Change listing data:
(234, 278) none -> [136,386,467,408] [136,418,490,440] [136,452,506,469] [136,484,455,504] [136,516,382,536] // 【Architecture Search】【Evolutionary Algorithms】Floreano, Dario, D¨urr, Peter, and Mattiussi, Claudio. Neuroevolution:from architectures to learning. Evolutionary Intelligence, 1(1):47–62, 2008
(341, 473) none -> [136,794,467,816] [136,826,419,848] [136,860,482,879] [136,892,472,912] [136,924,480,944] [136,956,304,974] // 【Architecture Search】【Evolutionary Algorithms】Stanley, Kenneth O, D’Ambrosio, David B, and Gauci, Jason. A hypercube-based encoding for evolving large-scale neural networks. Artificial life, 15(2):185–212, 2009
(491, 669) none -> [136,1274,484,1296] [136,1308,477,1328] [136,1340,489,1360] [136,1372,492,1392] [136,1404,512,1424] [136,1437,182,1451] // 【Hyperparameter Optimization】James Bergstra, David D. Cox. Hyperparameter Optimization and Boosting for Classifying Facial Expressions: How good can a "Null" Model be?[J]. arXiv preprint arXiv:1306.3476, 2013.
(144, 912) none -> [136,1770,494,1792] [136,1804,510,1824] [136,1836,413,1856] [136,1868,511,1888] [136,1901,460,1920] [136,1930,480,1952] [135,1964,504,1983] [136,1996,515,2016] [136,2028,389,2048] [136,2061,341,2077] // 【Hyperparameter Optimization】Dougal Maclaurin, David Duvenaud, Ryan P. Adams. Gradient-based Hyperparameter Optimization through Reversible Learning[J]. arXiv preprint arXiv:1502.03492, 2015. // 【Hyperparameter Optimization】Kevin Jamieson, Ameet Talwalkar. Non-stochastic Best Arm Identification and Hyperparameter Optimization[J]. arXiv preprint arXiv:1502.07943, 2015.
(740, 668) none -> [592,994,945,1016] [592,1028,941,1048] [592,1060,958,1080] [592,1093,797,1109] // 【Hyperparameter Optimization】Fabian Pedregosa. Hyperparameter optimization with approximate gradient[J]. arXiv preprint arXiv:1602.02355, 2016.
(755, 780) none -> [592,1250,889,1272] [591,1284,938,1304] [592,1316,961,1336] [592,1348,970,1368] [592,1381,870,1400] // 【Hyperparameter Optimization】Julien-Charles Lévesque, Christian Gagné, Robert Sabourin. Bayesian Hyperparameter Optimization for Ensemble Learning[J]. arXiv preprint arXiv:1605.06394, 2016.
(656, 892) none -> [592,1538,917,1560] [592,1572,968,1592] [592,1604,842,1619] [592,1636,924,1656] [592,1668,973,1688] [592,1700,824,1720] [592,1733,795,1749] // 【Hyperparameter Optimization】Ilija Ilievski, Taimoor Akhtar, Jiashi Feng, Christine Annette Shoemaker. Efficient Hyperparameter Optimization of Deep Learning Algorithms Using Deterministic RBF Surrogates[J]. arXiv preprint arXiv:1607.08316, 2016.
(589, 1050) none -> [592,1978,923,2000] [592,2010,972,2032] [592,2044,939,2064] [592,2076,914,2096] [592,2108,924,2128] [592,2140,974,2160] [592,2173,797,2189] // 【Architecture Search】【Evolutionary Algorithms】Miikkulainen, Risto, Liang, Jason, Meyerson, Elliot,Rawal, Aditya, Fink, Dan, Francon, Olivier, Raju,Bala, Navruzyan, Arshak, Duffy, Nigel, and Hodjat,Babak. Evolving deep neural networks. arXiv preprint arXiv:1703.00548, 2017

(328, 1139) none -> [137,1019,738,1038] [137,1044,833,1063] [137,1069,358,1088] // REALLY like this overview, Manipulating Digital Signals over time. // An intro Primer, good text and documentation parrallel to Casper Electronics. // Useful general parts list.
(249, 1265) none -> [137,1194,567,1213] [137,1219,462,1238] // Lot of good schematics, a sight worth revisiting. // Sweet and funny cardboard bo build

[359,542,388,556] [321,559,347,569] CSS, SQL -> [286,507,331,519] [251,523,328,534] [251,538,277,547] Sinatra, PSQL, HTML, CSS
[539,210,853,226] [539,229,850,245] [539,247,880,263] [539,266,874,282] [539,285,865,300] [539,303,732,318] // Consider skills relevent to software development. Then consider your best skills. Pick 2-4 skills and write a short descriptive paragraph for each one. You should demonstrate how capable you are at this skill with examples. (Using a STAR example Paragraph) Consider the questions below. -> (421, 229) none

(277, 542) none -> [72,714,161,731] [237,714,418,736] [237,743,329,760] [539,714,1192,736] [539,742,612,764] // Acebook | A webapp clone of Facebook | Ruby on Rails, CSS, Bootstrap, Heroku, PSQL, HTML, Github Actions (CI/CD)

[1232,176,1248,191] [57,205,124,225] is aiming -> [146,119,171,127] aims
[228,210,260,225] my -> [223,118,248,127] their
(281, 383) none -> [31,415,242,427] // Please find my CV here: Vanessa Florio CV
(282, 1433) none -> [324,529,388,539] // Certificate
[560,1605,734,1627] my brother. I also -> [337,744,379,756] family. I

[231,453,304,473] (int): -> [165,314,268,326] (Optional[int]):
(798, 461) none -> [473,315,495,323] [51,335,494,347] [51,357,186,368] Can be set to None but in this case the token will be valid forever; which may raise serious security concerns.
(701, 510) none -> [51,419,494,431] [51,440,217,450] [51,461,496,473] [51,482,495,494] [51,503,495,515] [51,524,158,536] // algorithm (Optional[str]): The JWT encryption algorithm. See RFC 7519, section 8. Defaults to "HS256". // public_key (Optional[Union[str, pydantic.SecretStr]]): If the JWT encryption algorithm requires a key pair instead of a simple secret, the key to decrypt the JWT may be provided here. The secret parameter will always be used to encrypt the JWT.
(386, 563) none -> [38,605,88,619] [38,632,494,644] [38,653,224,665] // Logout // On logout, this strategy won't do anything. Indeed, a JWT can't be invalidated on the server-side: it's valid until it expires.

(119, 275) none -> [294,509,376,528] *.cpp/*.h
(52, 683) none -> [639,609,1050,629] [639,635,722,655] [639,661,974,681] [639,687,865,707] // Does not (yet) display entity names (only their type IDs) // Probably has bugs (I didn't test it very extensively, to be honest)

INSTRUCTIONS FOR THE TASK » Once you have read the entries, write them out again without altering a single character.

FINAL ANSWER »
(234, 278) none -> [136,386,467,408] [136,418,490,440] [136,452,506,469] [136,484,455,504] [136,516,382,536] // 【Architecture Search】【Evolutionary Algorithms】Floreano, Dario, D¨urr, Peter, and Mattiussi, Claudio. Neuroevolution:from architectures to learning. Evolutionary Intelligence, 1(1):47–62, 2008
(341, 473) none -> [136,794,467,816] [136,826,419,848] [136,860,482,879] [136,892,472,912] [136,924,480,944] [136,956,304,974] // 【Architecture Search】【Evolutionary Algorithms】Stanley, Kenneth O, D’Ambrosio, David B, and Gauci, Jason. A hypercube-based encoding for evolving large-scale neural networks. Artificial life, 15(2):185–212, 2009
(491, 669) none -> [136,1274,484,1296] [136,1308,477,1328] [136,1340,489,1360] [136,1372,492,1392] [136,1404,512,1424] [136,1437,182,1451] // 【Hyperparameter Optimization】James Bergstra, David D. Cox. Hyperparameter Optimization and Boosting for Classifying Facial Expressions: How good can a "Null" Model be?[J]. arXiv preprint arXiv:1306.3476, 2013.
(144, 912) none -> [136,1770,494,1792] [136,1804,510,1824] [136,1836,413,1856] [136,1868,511,1888] [136,1901,460,1920] [136,1930,480,1952] [135,1964,504,1983] [136,1996,515,2016] [136,2028,389,2048] [136,2061,341,2077] // 【Hyperparameter Optimization】Dougal Maclaurin, David Duvenaud, Ryan P. Adams. Gradient-based Hyperparameter Optimization through Reversible Learning[J]. arXiv preprint arXiv:1502.03492, 2015. // 【Hyperparameter Optimization】Kevin Jamieson, Ameet Talwalkar. Non-stochastic Best Arm Identification and Hyperparameter Optimization[J]. arXiv preprint arXiv:1502.07943, 2015.
(740, 668) none -> [592,994,945,1016] [592,1028,941,1048] [592,1060,958,1080] [592,1093,797,1109] // 【Hyperparameter Optimization】Fabian Pedregosa. Hyperparameter optimization with approximate gradient[J]. arXiv preprint arXiv:1602.02355, 2016.
(755, 780) none -> [592,1250,889,1272] [591,1284,938,1304] [592,1316,961,1336] [592,1348,970,1368] [592,1381,870,1400] // 【Hyperparameter Optimization】Julien-Charles Lévesque, Christian Gagné, Robert Sabourin. Bayesian Hyperparameter Optimization for Ensemble Learning[J]. arXiv preprint arXiv:1605.06394, 2016.
(656, 892) none -> [592,1538,917,1560] [592,1572,968,1592] [592,1604,842,1619] [592,1636,924,1656] [592,1668,973,1688] [592,1700,824,1720] [592,1733,795,1749] // 【Hyperparameter Optimization】Ilija Ilievski, Taimoor Akhtar, Jiashi Feng, Christine Annette Shoemaker. Efficient Hyperparameter Optimization of Deep Learning Algorithms Using Deterministic RBF Surrogates[J]. arXiv preprint arXiv:1607.08316, 2016.
(589, 1050) none -> [592,1978,923,2000] [592,2010,972,2032] [592,2044,939,2064] [592,2076,914,2096] [592,2108,924,2128] [592,2140,974,2160] [592,2173,797,2189] // 【Architecture Search】【Evolutionary Algorithms】Miikkulainen, Risto, Liang, Jason, Meyerson, Elliot,Rawal, Aditya, Fink, Dan, Francon, Olivier, Raju,Bala, Navruzyan, Arshak, Duffy, Nigel, and Hodjat,Babak. Evolving deep neural networks. arXiv preprint arXiv:1703.00548, 2017

(328, 1139) none -> [137,1019,738,1038] [137,1044,833,1063] [137,1069,358,1088] // REALLY like this overview, Manipulating Digital Signals over time. // An intro Primer, good text and documentation parrallel to Casper Electronics. // Useful general parts list.
(249, 1265) none -> [137,1194,567,1213] [137,1219,462,1238] // Lot of good schematics, a sight worth revisiting. // Sweet and funny cardboard bo build

[359,542,388,556] [321,559,347,569] CSS, SQL -> [286,507,331,519] [251,523,328,534] [251,538,277,547] Sinatra, PSQL, HTML, CSS
[539,210,853,226] [539,229,850,245] [539,247,880,263] [539,266,874,282] [539,285,865,300] [539,303,732,318] // Consider skills relevent to software development. Then consider your best skills. Pick 2-4 skills and write a short descriptive paragraph for each one. You should demonstrate how capable you are at this skill with examples. (Using a STAR example Paragraph) Consider the questions below. -> (421, 229) none

(277, 542) none -> [72,714,161,731] [237,714,418,736] [237,743,329,760] [539,714,1192,736] [539,742,612,764] // Acebook | A webapp clone of Facebook | Ruby on Rails, CSS, Bootstrap, Heroku, PSQL, HTML, Github Actions (CI/CD)

[1232,176,1248,191] [57,205,124,225] is aiming -> [146,119,171,127] aims
[228,210,260,225] my -> [223,118,248,127] their
(281, 383) none -> [31,415,242,427] // Please find my CV here: Vanessa Florio CV
(282, 1433) none -> [324,529,388,539] // Certificate
[560,1605,734,1627] my brother. I also -> [337,744,379,756] family. I

[231,453,304,473] (int): -> [165,314,268,326] (Optional[int]):
(798, 461) none -> [473,315,495,323] [51,335,494,347] [51,357,186,368] Can be set to None but in this case the token will be valid forever; which may raise serious security concerns.
(701, 510) none -> [51,419,494,431] [51,440,217,450] [51,461,496,473] [51,482,495,494] [51,503,495,515] [51,524,158,536] // algorithm (Optional[str]): The JWT encryption algorithm. See RFC 7519, section 8. Defaults to "HS256". // public_key (Optional[Union[str, pydantic.SecretStr]]): If the JWT encryption algorithm requires a key pair instead of a simple secret, the key to decrypt the JWT may be provided here. The secret parameter will always be used to encrypt the JWT.
(386, 563) none -> [38,605,88,619] [38,632,494,644] [38,653,224,665] // Logout // On logout, this strategy won't do anything. Indeed, a JWT can't be invalidated on the server-side: it's valid until it expires.

(119, 275) none -> [294,509,376,528] *.cpp/*.h
(52, 683) none -> [639,609,1050,629] [639,635,722,655] [639,661,974,681] [639,687,865,707] // Does not (yet) display entity names (only their type IDs) // Probably has bugs (I didn't test it very extensively, to be honest)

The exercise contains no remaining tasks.